The copy you return must match the listing word for word and carry no pictures.

■ **Data to examine**

□ □ □

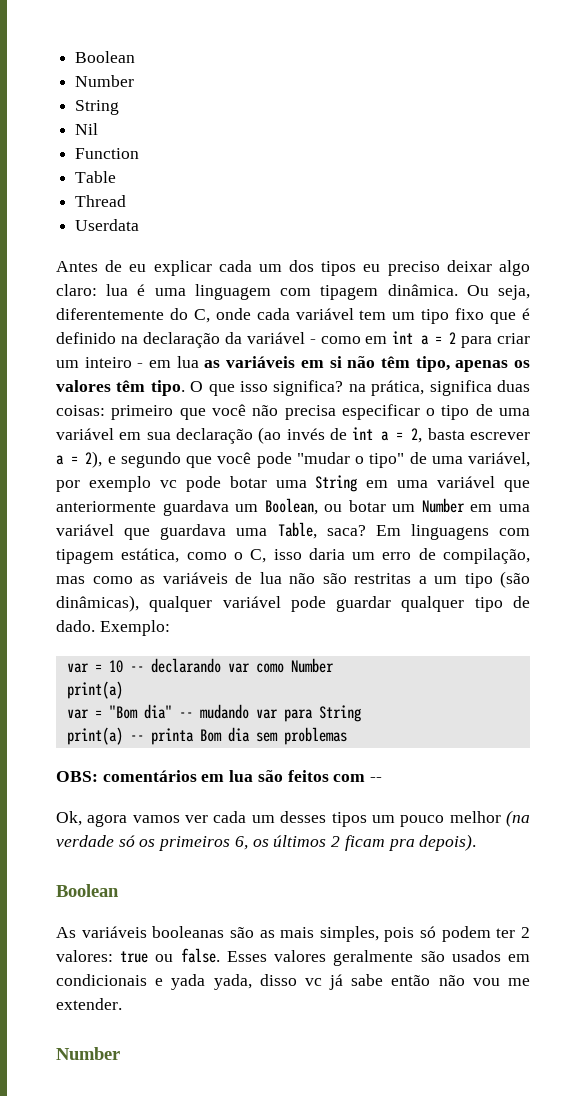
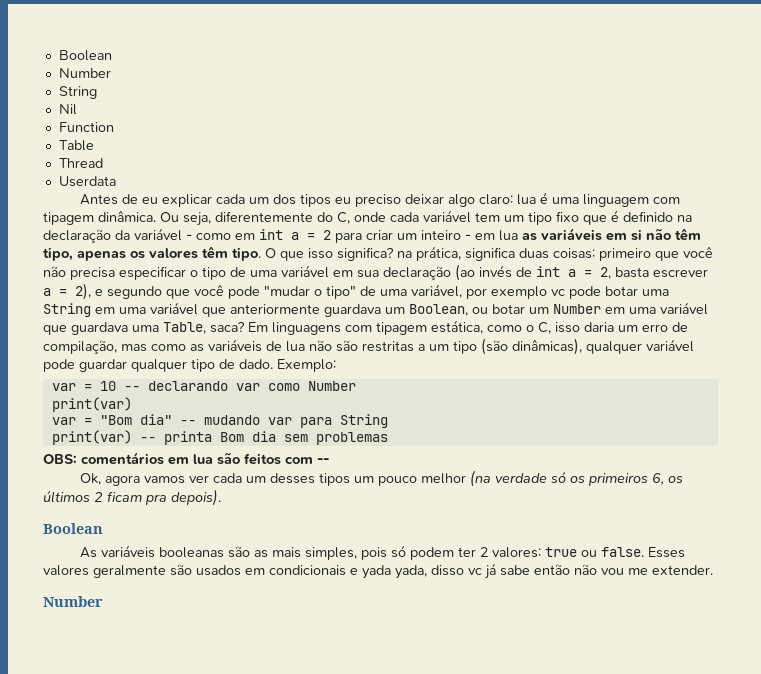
  var = 10 -- declarando var como Number
- print(a)
+ print(var)
- print(a) -- printa Bom dia sem problemas
+ print(var) -- printa Bom dia sem problemas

□ □ □

■ **Result**
  var = 10 -- declarando var como Number
- print(a)
+ print(var)
- print(a) -- printa Bom dia sem problemas
+ print(var) -- printa Bom dia sem problemas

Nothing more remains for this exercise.